Thierry Lefort - New Wave Magazine

Thierry Lefort à la Galerie 33

La Galerie 33 de l'Hôtel Georgian présente une nouvelle exposition personnelle de l'artiste français Thierry Lefort, en collaboration avec la Villa Albertine, Yoyo Maeght et la Show Gallery. Une sélection d'œuvres est également visible à la Résidence du Consul Général de France à Beverly Hills. Connu pour son approche méditative et sa maîtrise des tons subtils, Lefort dévoile pour cette exposition sa saisissante Série Bleue aux côtés du Bleu Californien Lefort , un pigment sur mesure créé pour LeFranc Bourgeois (l'historique maison de peinture française) et inspiré par la lumière unique de Los Angeles. 

Cette exposition marque sa deuxième exposition personnelle à Los Angeles, offrant une vision poétique mais non conventionnelle des paysages de la ville.

Votre série Bleue présente une vision très personnelle de Los Angeles. Qu'est-ce qui vous a attiré vers Los Angeles comme sujet et quelles sensations souhaitiez-vous capturer ?


Je veux capturer les coins les plus uniques et les plus intimes de Los Angeles, pas les lieux touristiques et je veux montrer des choses et des coins que les gens ne voient pas ou ne connaissent pas de la ville en général.


Vous mettez souvent en valeur des moments du quotidien : rues désertes, formes architecturales, lumière fugace. Comment choisissez-vous les aspects de la ville qui deviennent le centre de vos peintures ?

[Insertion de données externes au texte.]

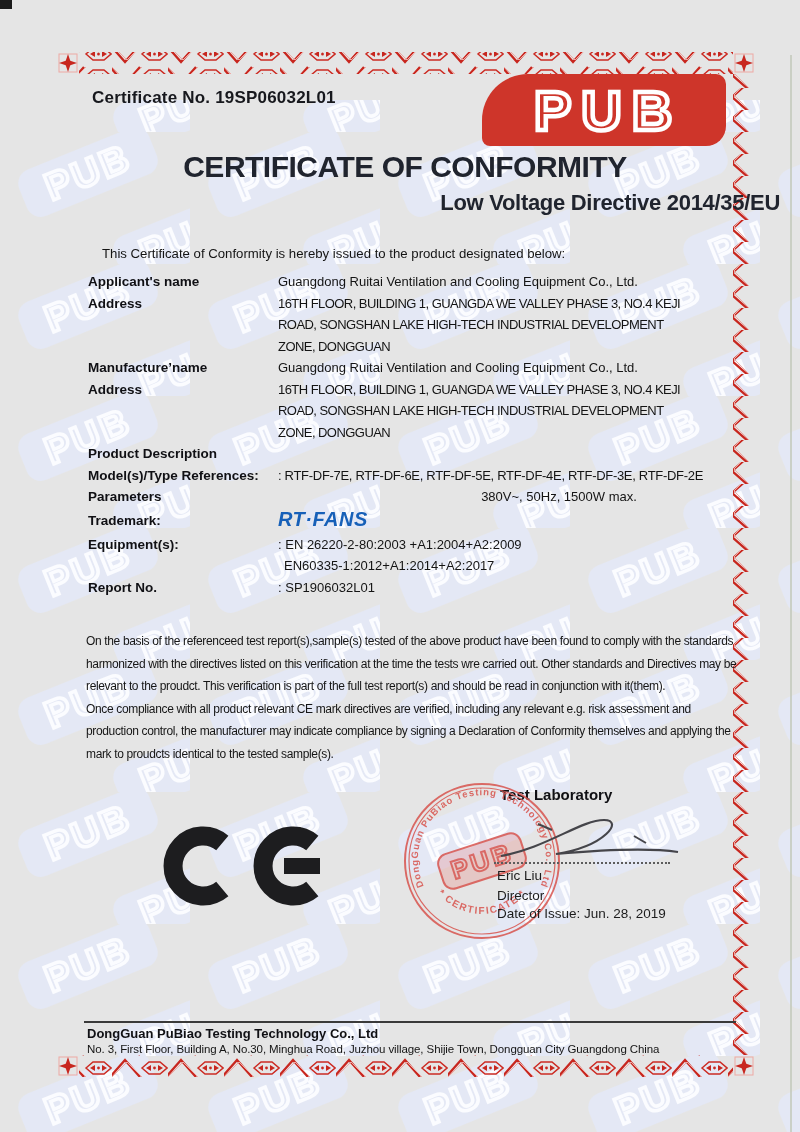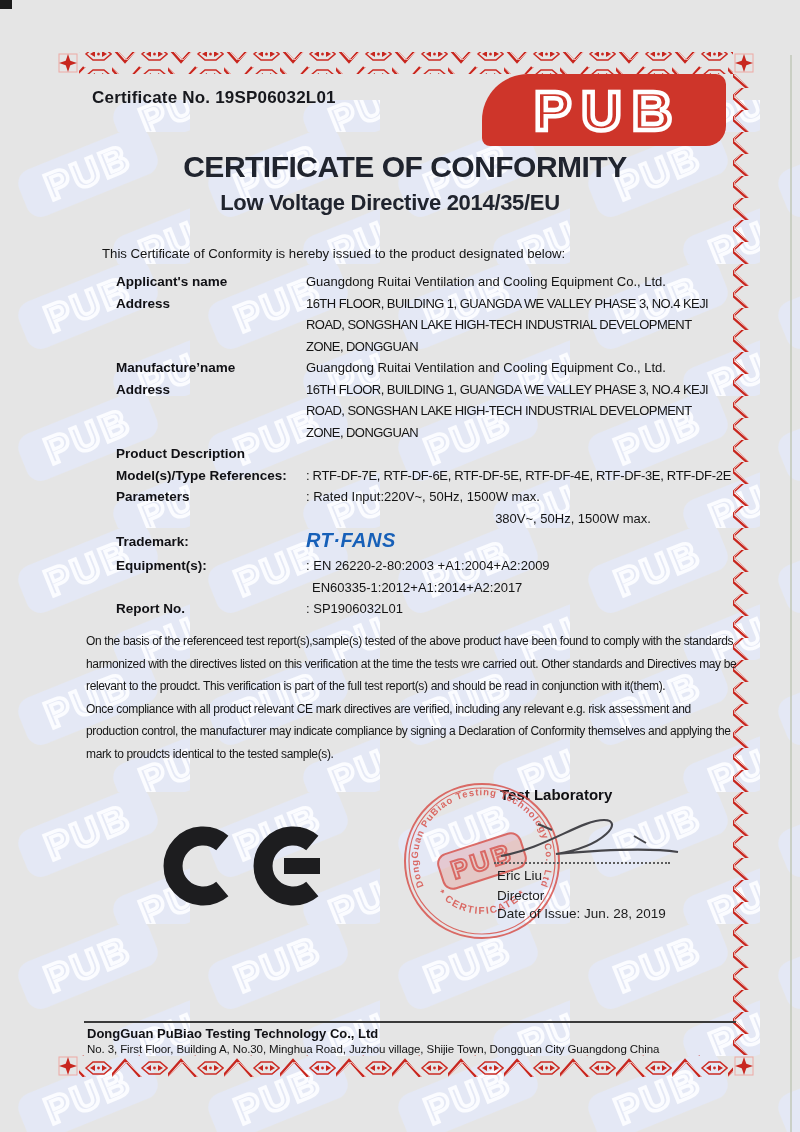--- a/index.html
+++ b/index.html
@@ -14,26 +14,26 @@
   .content{position:absolute; left:0; top:0; width:800px; height:1132px; z-index:2;}
   
   .corner-blob{left:0; top:0; width:12px; height:9px; background:#1b1b1b;}
   .edge-line{left:790px; top:55px; width:2px; height:1077px; background:#c3c9bb; opacity:.8;}
   
   .cert-no{left:92px; top:88px; font-size:17px; font-weight:bold; color:#17181d; letter-spacing:.2px;}
   .pub-logo{left:482px; top:74px; width:244px; height:72px; background:#ce352a;
             border-radius:46px 10px 20px 8px;}
   .title{left:0; top:150px; width:810px; text-align:center; font-size:30px; font-weight:bold;
          color:#20242e; letter-spacing:-.5px;}
-  .subtitle{left:0; top:190px; width:780px; text-align:center; font-size:22px; font-weight:bold;
+  .subtitle{left:0; top:190px; width:780px; text-align:right; font-size:22px; font-weight:bold;
             color:#20242e; letter-spacing:-.3px;}
   .intro{left:102px; top:246px; font-size:13.2px; color:#141414;}
   
   .fields{left:88px; top:271px; width:655px;}
-  .row{display:flex;margin-left:28px;}
+  .row{display:flex;}
   .lbl{width:190px; font-weight:bold; font-size:13.5px; line-height:21.5px; color:#101014;}
   .val{flex:1; font-size:13px; line-height:21.5px; color:#141414;}
   .val .line{line-height:21.5px;}
   .line.tight{letter-spacing:-.55px;}
   .line.ind1{padding-left:97px;text-align:center;}
   .line.ind2{padding-left:6px;}
   .tm-row{height:26px; align-items:center;}
   .tm-logo{font-size:20px; font-weight:bold; font-style:italic; color:#1760b8;
            letter-spacing:.5px; transform:skewX(-6deg); transform-origin:left;}
   
@@ -171,21 +171,20 @@
       <div class="row">
         <div class="lbl">Model(s)/Type References:</div>
         <div class="val">
             <div class="line" style="letter-spacing:-.3px">: RTF-DF-7E, RTF-DF-6E, RTF-DF-5E, RTF-DF-4E, RTF-DF-3E, RTF-DF-2E</div>
           </div>
       </div>
 
       <div class="row">
         <div class="lbl">Parameters</div>
         <div class="val">
-          <div class="line">: Rated Input:220V~, 50Hz, 1500W max.</div>
           <div class="line ind1">380V~, 50Hz, 1500W max.</div>
         </div>
       </div>
 
       <div class="row tm-row">
         <div class="lbl">Trademark:</div>
         <div class="val"><span class="tm-logo">RT·FANS</span></div>
       </div>
 
       <div class="row">

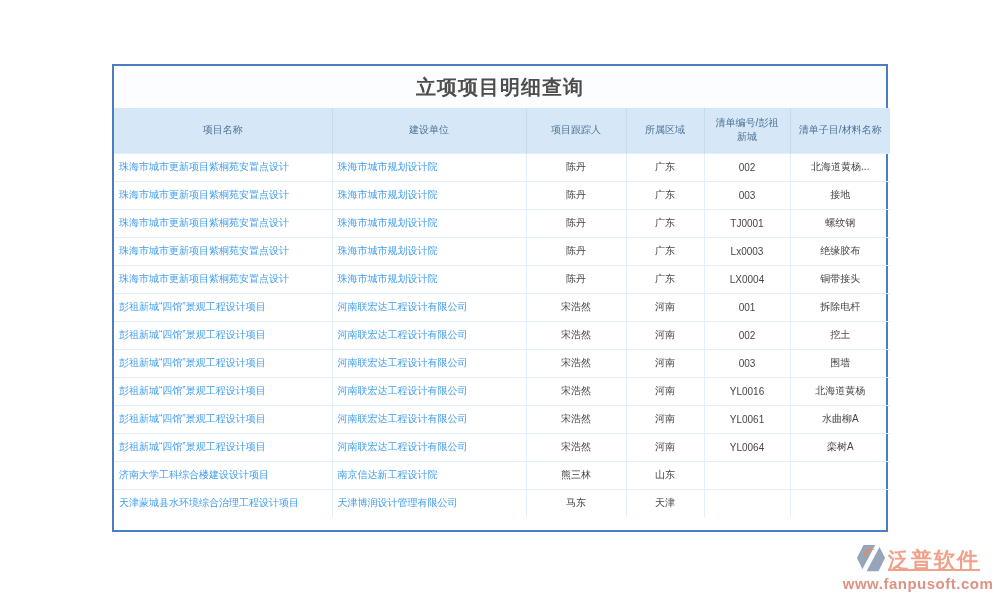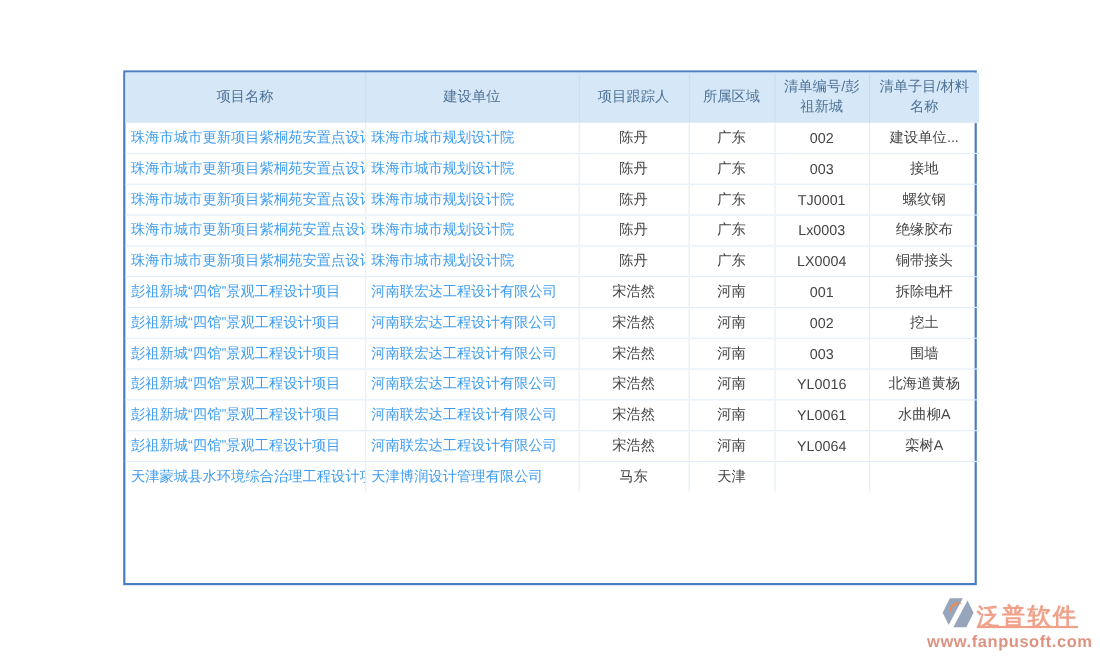--- a/index.html
+++ b/index.html
@@ -11,21 +11,21 @@
   .panel{
     position:absolute;left:112px;top:64px;width:776px;height:468px;
     box-sizing:border-box;border:2px solid #4b7dc2;background:#ffffff;
   }
   .title-bar{
     height:42px;line-height:42px;text-align:center;
     font-size:20px;font-weight:bold;color:#4d4d4d;background:#fcfdfe;
     letter-spacing:1px;
   }
   table{
-    width:100%;border-collapse:collapse;table-layout:fixed;font-size:13px;
+    width:100%;border-collapse:collapse;table-layout:fixed;font-size:10px;
   }
   thead th{
     background:#d6e8f8;color:#4e7296;font-weight:normal;height:45px;
     border-right:1px solid #c5dcf0;vertical-align:middle;text-align:center;
     padding:2px 8px;word-break:break-all;line-height:1.4;box-sizing:border-box;
   }
   thead th:last-child{border-right:none;}
   tbody td{
     height:28px;border-top:1px solid #e2eef9;border-right:1px solid #e2eef9;
     text-align:center;color:#454545;padding:0 5px;white-space:nowrap;
@@ -43,20 +43,21 @@
   }
   .wm-url{
     font-size:15px;font-weight:bold;color:#dd9383;letter-spacing:0.5px;
     margin-top:-2px;cursor:pointer;
   }
 </style>
 </head>
 <body>
 
 <div class="panel">
+  <div class="title-bar">立项项目明细查询</div>
   <table>
     <colgroup>
       <col style="width:218px">
         <col style="width:194px">
         <col style="width:100px">
       <col style="width:78px">
         <col style="width:86px">
         <col style="width:100px">
     </colgroup>
     <thead>
@@ -69,21 +70,21 @@
         <th>清单子目/材料名称</th>
       </tr>
     </thead>
     <tbody>
         <tr>
           <td class="c0">珠海市城市更新项目紫桐苑安置点设计</td>
           <td class="c1">珠海市城市规划设计院</td>
           <td class="c2">陈丹</td>
           <td class="c3">广东</td>
           <td class="c4">002</td>
-          <td class="c5">建设单位...</td>
+          <td class="c5">北海道黄杨...</td>
         </tr>
         <tr>
           <td class="c0">珠海市城市更新项目紫桐苑安置点设计</td>
           <td class="c1">珠海市城市规划设计院</td>
           <td class="c2">陈丹</td>
           <td class="c3">广东</td>
           <td class="c4">003</td>
           <td class="c5">接地</td>
         </tr>
         <tr>
@@ -152,20 +153,28 @@
         </tr>
         <tr>
           <td class="c0">彭祖新城“四馆”景观工程设计项目</td>
           <td class="c1">河南联宏达工程设计有限公司</td>
           <td class="c2">宋浩然</td>
           <td class="c3">河南</td>
           <td class="c4">YL0064</td>
           <td class="c5">栾树A</td>
         </tr>
         <tr>
+          <td class="c0">济南大学工科综合楼建设设计项目</td>
+          <td class="c1">南京信达新工程设计院</td>
+          <td class="c2">熊三林</td>
+          <td class="c3">山东</td>
+          <td class="c4"></td>
+          <td class="c5"></td>
+        </tr>
+        <tr>
           <td class="c0">天津蒙城县水环境综合治理工程设计项目</td>
           <td class="c1">天津博润设计管理有限公司</td>
           <td class="c2">马东</td>
           <td class="c3">天津</td>
           <td class="c4"></td>
           <td class="c5"></td>
         </tr>
       </tbody>
   </table>
 </div>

Je choisis chaque sujet de mes peintures, et ce n'est généralement pas un seul lieu que je représente, mais plutôt une multitude d'éléments uniques qui le rendent unique et spécial. Je me promène beaucoup en ville et je m'en inspire. La lumière elle-même détermine le lieu qui sera important pour moi. C'est elle qui crée le contraste, et ce qui m'intéresse, c'est de trouver un juste équilibre entre lumière et obscurité. C'est une sensation unique que j'éprouve lorsque je perçois les contradictions de Los Angeles, et je les représente dans les contrastes entre couleurs claires et sombres de mes œuvres.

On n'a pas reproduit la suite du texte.